*** Opening RAW DATA ***

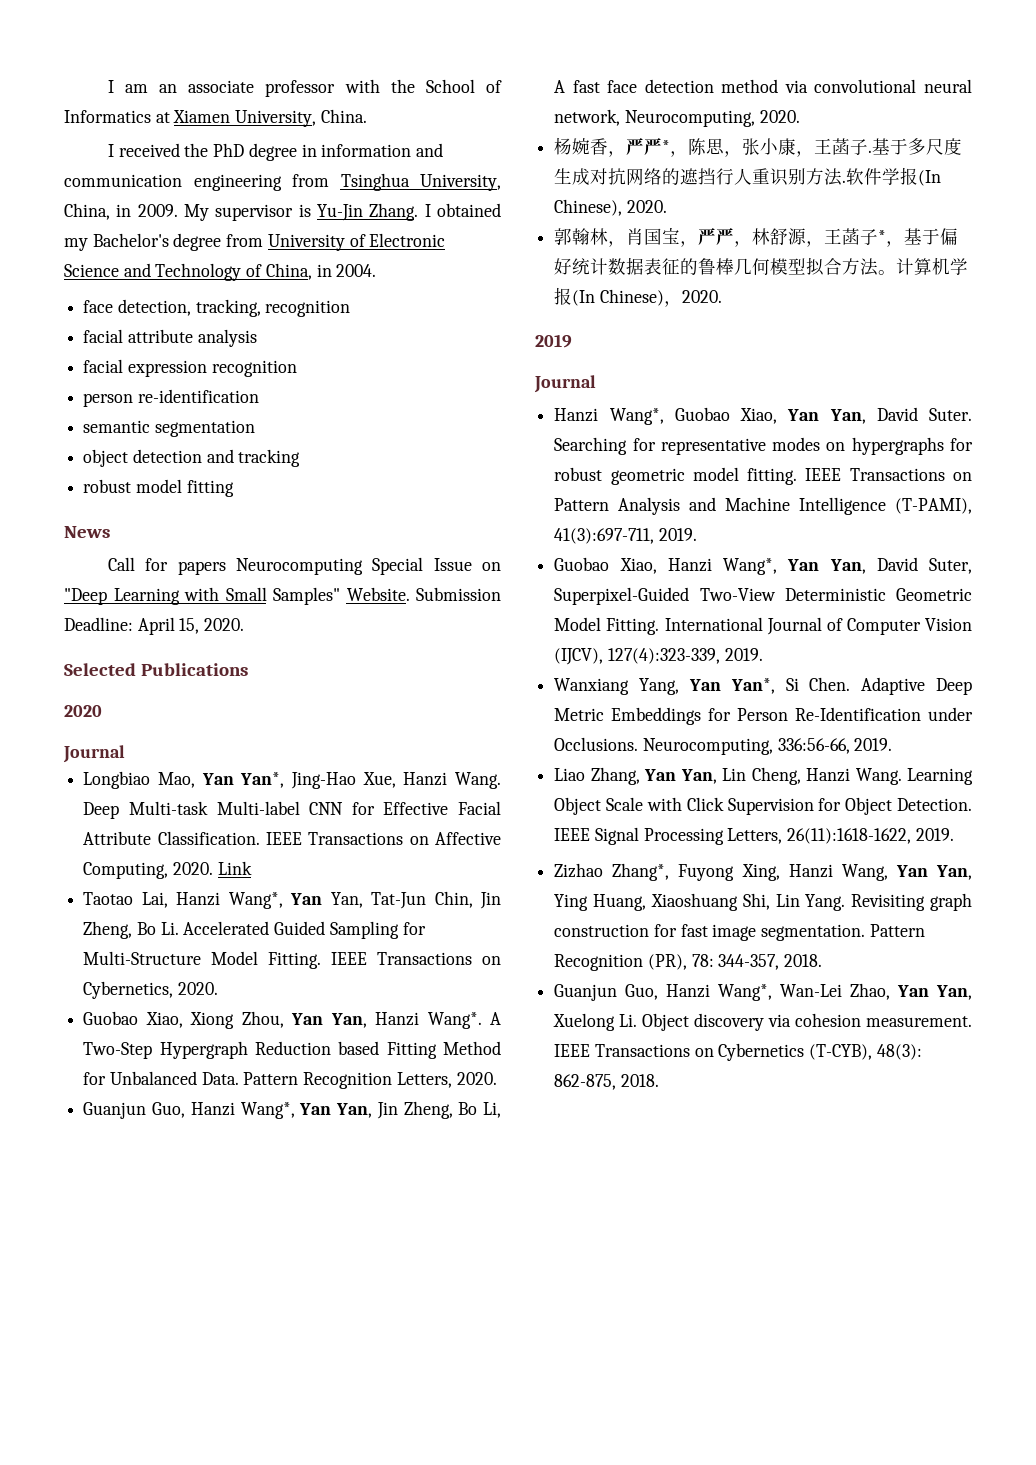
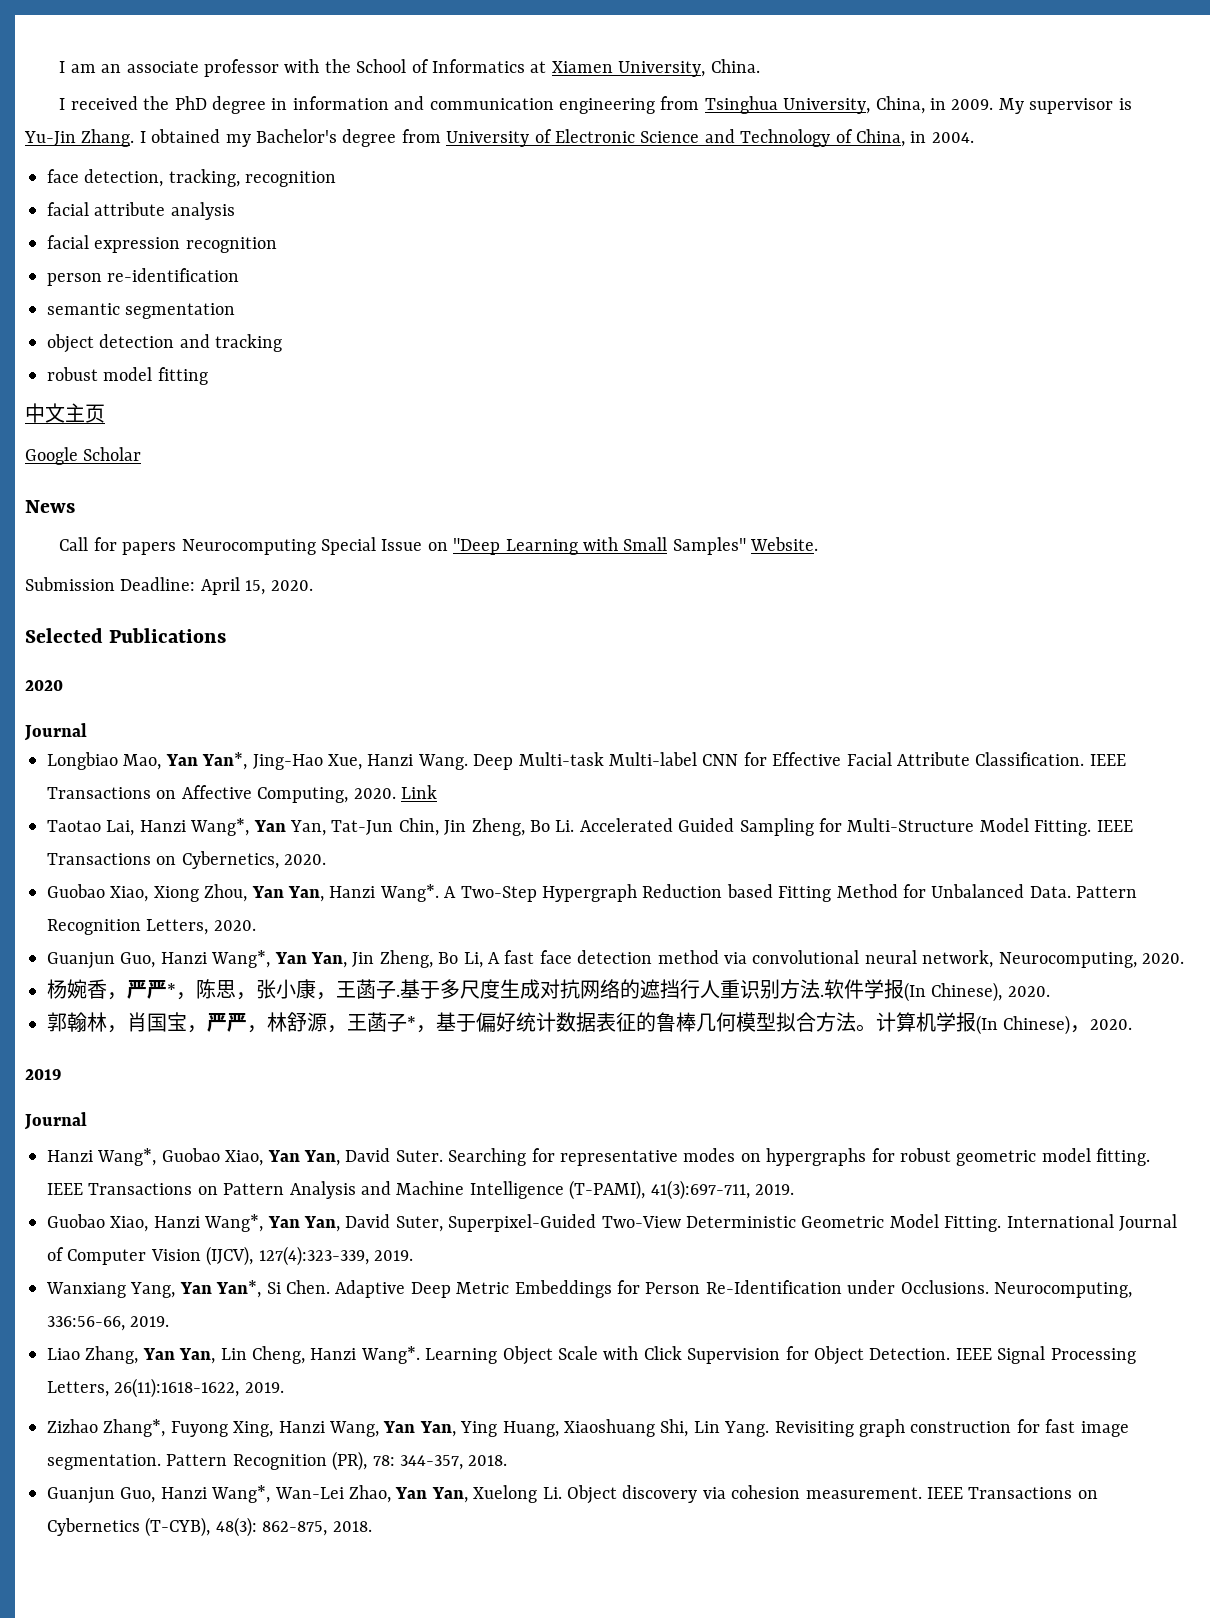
(234, 488) none -> [25,403,105,423] [25,447,142,465] // 中文主页 // Google Scholar
(410, 594) none -> (819, 544) //
[855,768,902,785] Wang. -> [360,1346,420,1364] Wang*.

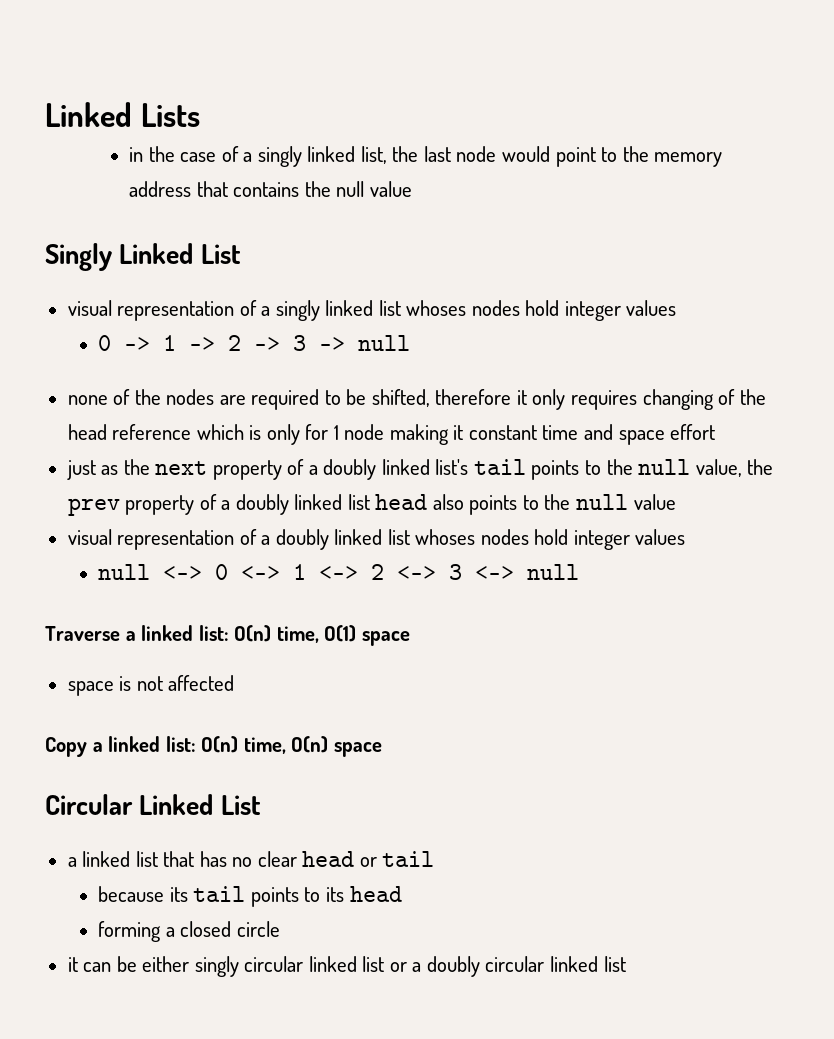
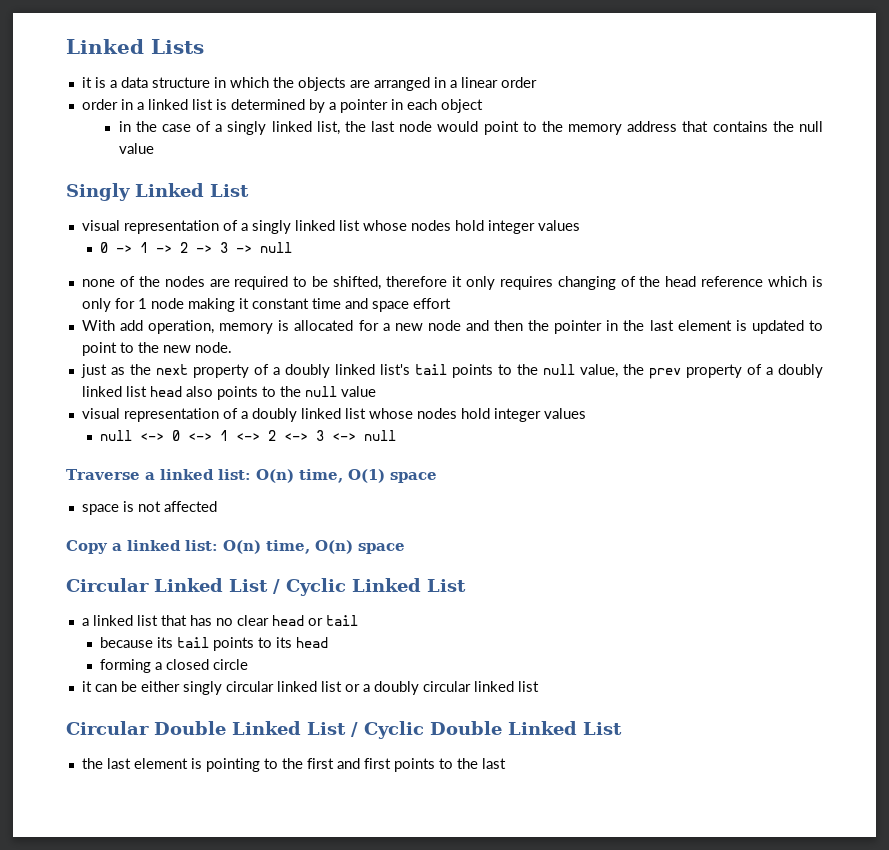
(200, 115) none -> [81,77,537,91] [81,99,483,113] // it is a data structure in which the objects are arranged in a linear order // order in a linked list is determined by a pointer in each object
[406,300,467,316] whoses -> [362,220,407,231] whose
(716, 432) none -> [81,320,823,334] [81,342,232,356] // With add operation, memory is allocated for a new node and then the pointer in the last element is updated to point to the new node.
[415,529,476,545] whoses -> [368,408,413,419] whose
(261, 805) none -> [273,578,466,596] / Cyclic Linked List
(626, 964) none -> [66,721,622,739] [81,758,506,772] // Circular Double Linked List / Cyclic Double Linked List // the last element is pointing to the first and first points to the last

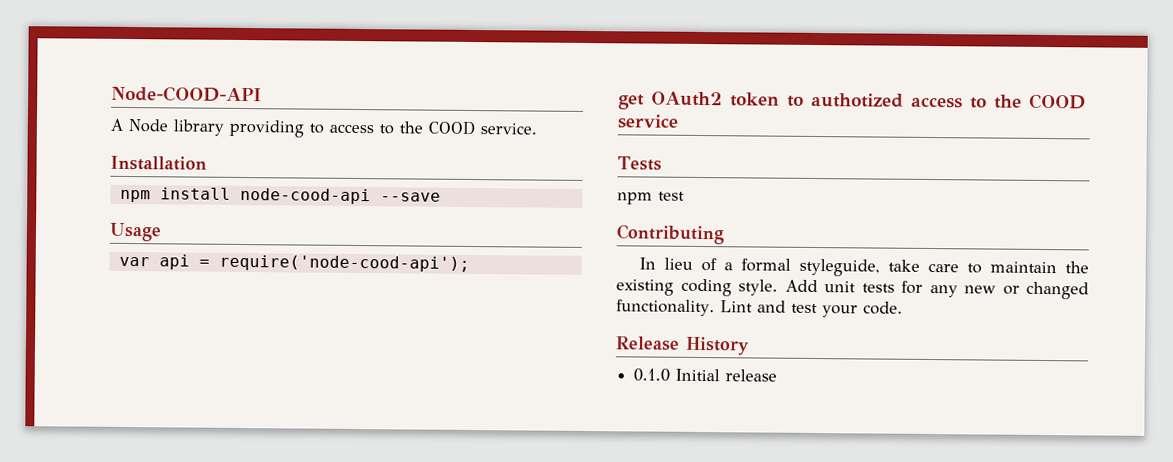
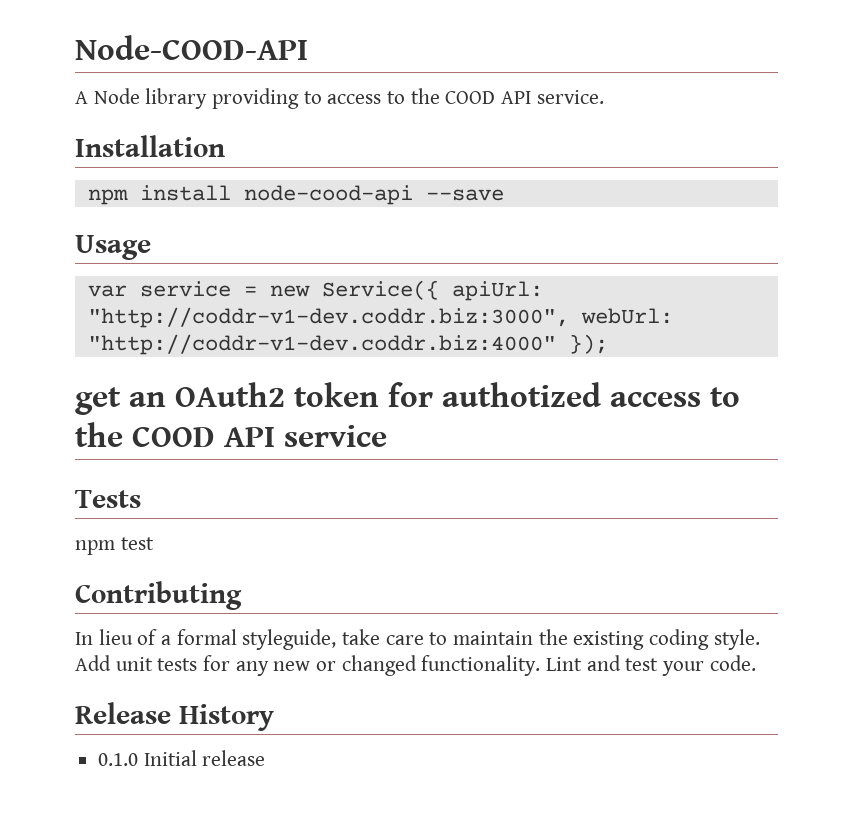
(475, 128) none -> [501,91,532,104] API
[158,254,470,272] api = require('node-cood-api'); -> [139,280,543,301] [87,307,673,328] [87,334,608,355] service = new Service({ apiUrl: "http://coddr-v1-dev.coddr.biz:3000", webUrl: "http://coddr-v1-dev.coddr.biz:4000" });
(645, 102) none -> [129,392,166,407] an
[787,95,804,107] to -> [388,382,433,407] for
(1086, 101) none -> [224,427,275,447] API

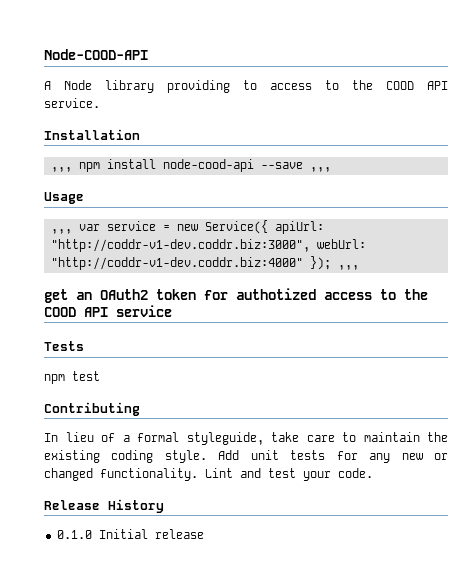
(225, 146) none -> [50,167,72,172] ,,,
(504, 195) none -> [309,167,331,172] ,,,
(151, 247) none -> [50,229,72,234] ,,,
(608, 344) none -> [337,265,359,270] ,,,

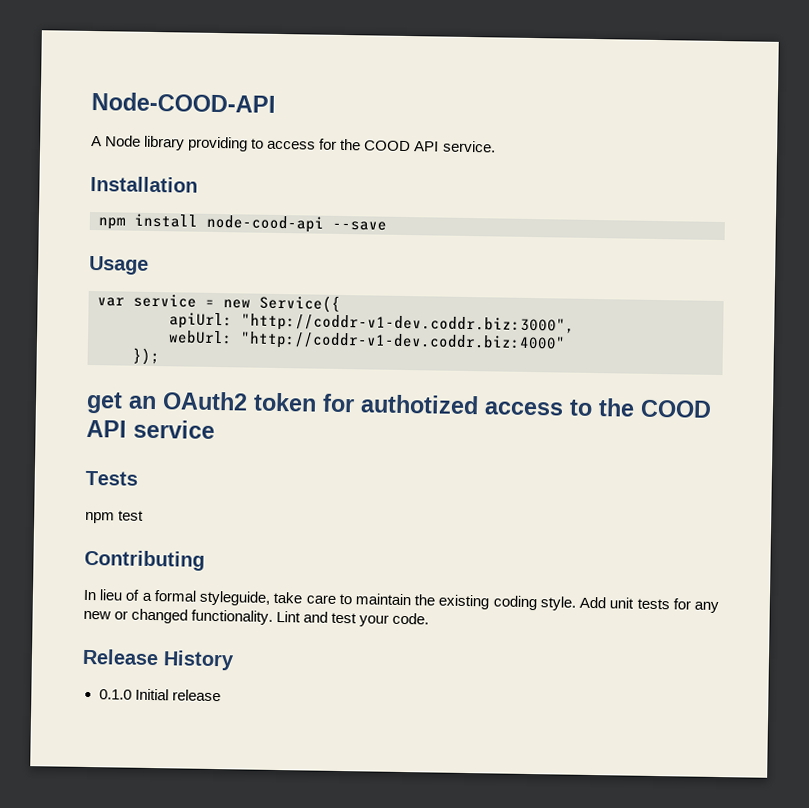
[325,80,339,90] to -> [319,138,338,150] for
[50,167,72,172] ,,, -> (198, 184) none
[309,167,331,172] ,,, -> (387, 225) none
[50,229,72,234] ,,, -> (149, 265) none
(268, 227) none -> (341, 303) //
(310, 245) none -> (575, 324) //
(303, 263) none -> (566, 342) //
[337,265,359,270] ,,, -> (160, 356) none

*** Closing RAW DATA ***

## [TO DO]
Keep the pictures out and transcribe the entries exactly.

## [RESPONSE FOR THIS EXERCISE]
(234, 488) none -> [25,403,105,423] [25,447,142,465] // 中文主页 // Google Scholar
(410, 594) none -> (819, 544) //
[855,768,902,785] Wang. -> [360,1346,420,1364] Wang*.

(200, 115) none -> [81,77,537,91] [81,99,483,113] // it is a data structure in which the objects are arranged in a linear order // order in a linked list is determined by a pointer in each object
[406,300,467,316] whoses -> [362,220,407,231] whose
(716, 432) none -> [81,320,823,334] [81,342,232,356] // With add operation, memory is allocated for a new node and then the pointer in the last element is updated to point to the new node.
[415,529,476,545] whoses -> [368,408,413,419] whose
(261, 805) none -> [273,578,466,596] / Cyclic Linked List
(626, 964) none -> [66,721,622,739] [81,758,506,772] // Circular Double Linked List / Cyclic Double Linked List // the last element is pointing to the first and first points to the last

(475, 128) none -> [501,91,532,104] API
[158,254,470,272] api = require('node-cood-api'); -> [139,280,543,301] [87,307,673,328] [87,334,608,355] service = new Service({ apiUrl: "http://coddr-v1-dev.coddr.biz:3000", webUrl: "http://coddr-v1-dev.coddr.biz:4000" });
(645, 102) none -> [129,392,166,407] an
[787,95,804,107] to -> [388,382,433,407] for
(1086, 101) none -> [224,427,275,447] API

(225, 146) none -> [50,167,72,172] ,,,
(504, 195) none -> [309,167,331,172] ,,,
(151, 247) none -> [50,229,72,234] ,,,
(608, 344) none -> [337,265,359,270] ,,,

[325,80,339,90] to -> [319,138,338,150] for
[50,167,72,172] ,,, -> (198, 184) none
[309,167,331,172] ,,, -> (387, 225) none
[50,229,72,234] ,,, -> (149, 265) none
(268, 227) none -> (341, 303) //
(310, 245) none -> (575, 324) //
(303, 263) none -> (566, 342) //
[337,265,359,270] ,,, -> (160, 356) none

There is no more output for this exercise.